- Work instruction -
From the line that contains "Oct-01, 7:00 p.m.: none -> 82" through the last line of the data, copy everything exactly and nothing else, omitting the pictures.

- Available data -
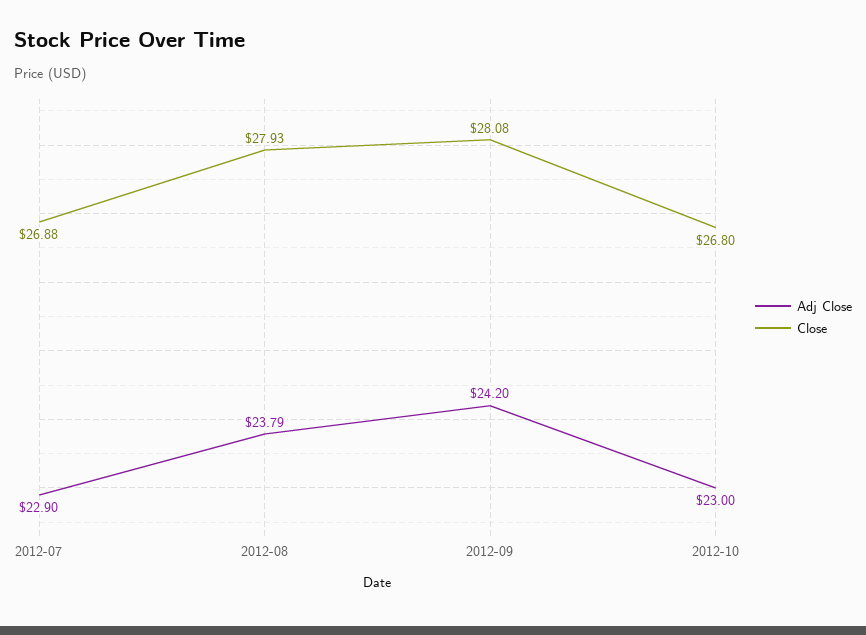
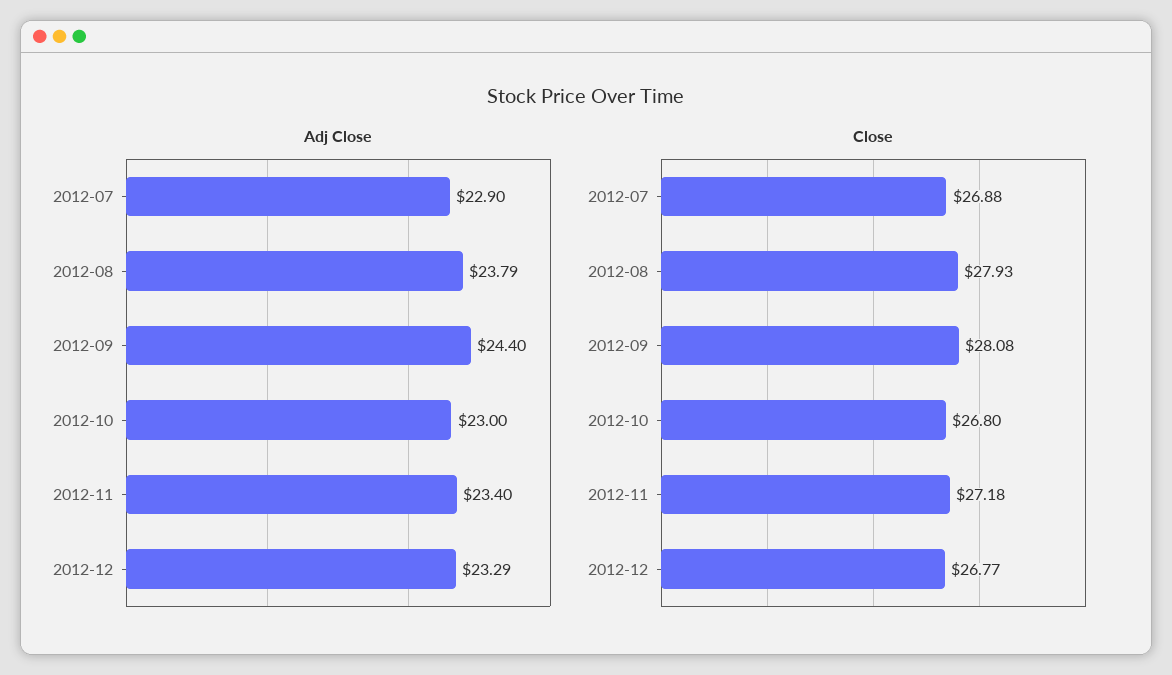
Adj Close, 2012-09: 24.2 -> 24.4
Adj Close, 2012-11: none -> 23.4
Adj Close, 2012-12: none -> 23.29
Close, 2012-11: none -> 27.18
Close, 2012-12: none -> 26.77

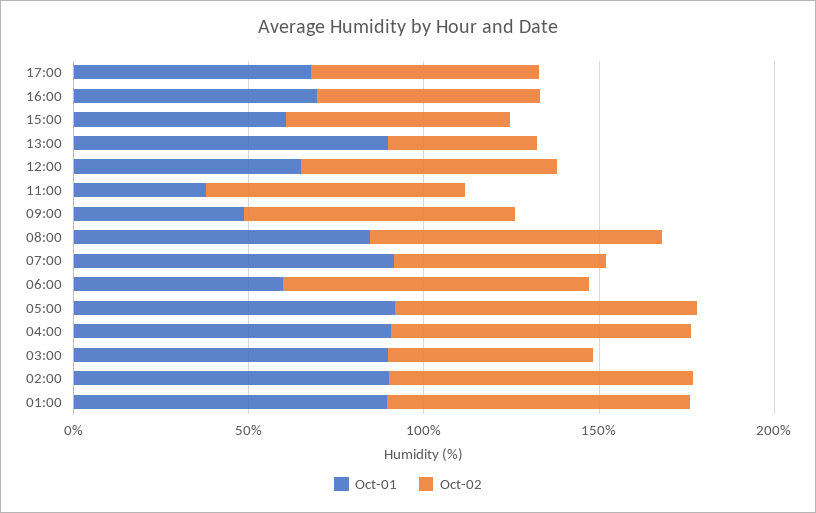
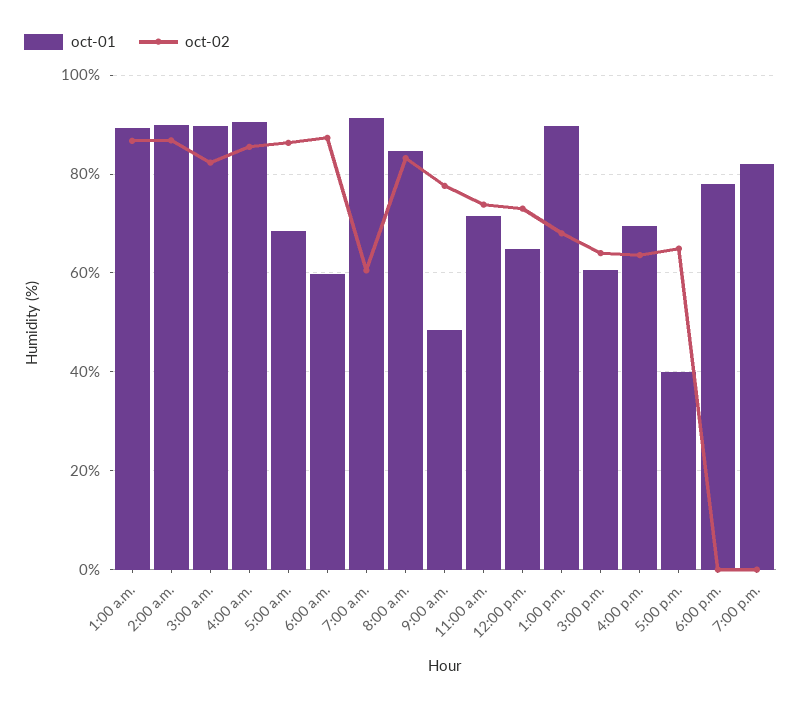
Oct-01, 17:00: 70 -> 40
Oct-02, 13:00: 40 -> 68
Oct-01, 11:00: 40 -> 72
Oct-01, 05:00: 90 -> 68
Oct-02, 03:00: 60 -> 82
Oct-01, 6:00 p.m.: none -> 78
Oct-02, 6:00 p.m.: none -> 0
Oct-01, 7:00 p.m.: none -> 82
Oct-02, 7:00 p.m.: none -> 0

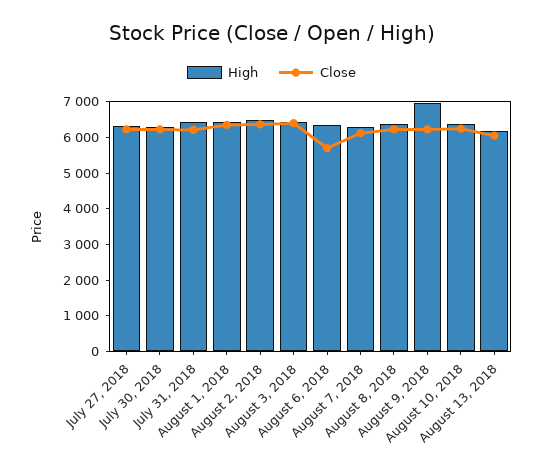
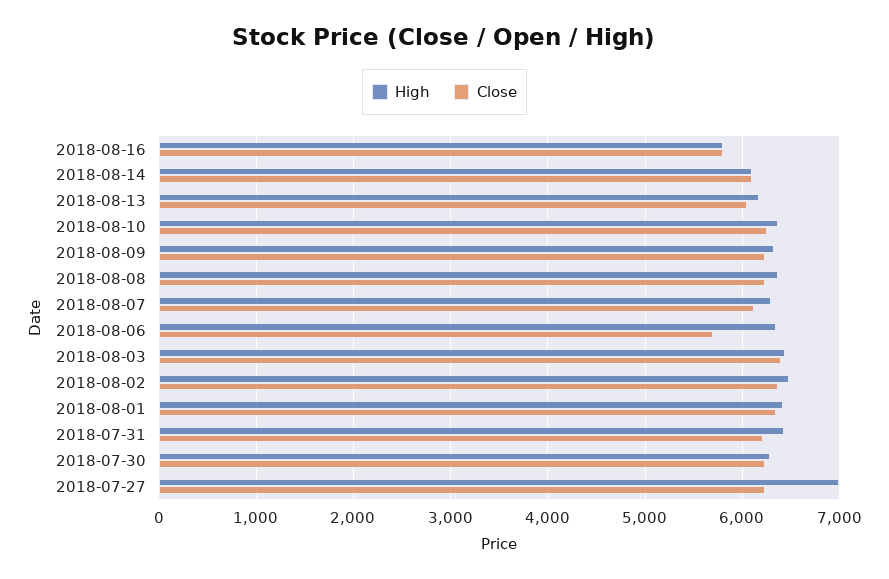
High, July 27, 2018: 6250 -> 7000
High, August 9, 2018: 7000 -> 6300
High, 2018-08-16: none -> 5800
Close, 2018-08-16: none -> 5800
High, 2018-08-14: none -> 6100
Close, 2018-08-14: none -> 6100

- Written solution -
Oct-01, 7:00 p.m.: none -> 82
Oct-02, 7:00 p.m.: none -> 0

High, July 27, 2018: 6250 -> 7000
High, August 9, 2018: 7000 -> 6300
High, 2018-08-16: none -> 5800
Close, 2018-08-16: none -> 5800
High, 2018-08-14: none -> 6100
Close, 2018-08-14: none -> 6100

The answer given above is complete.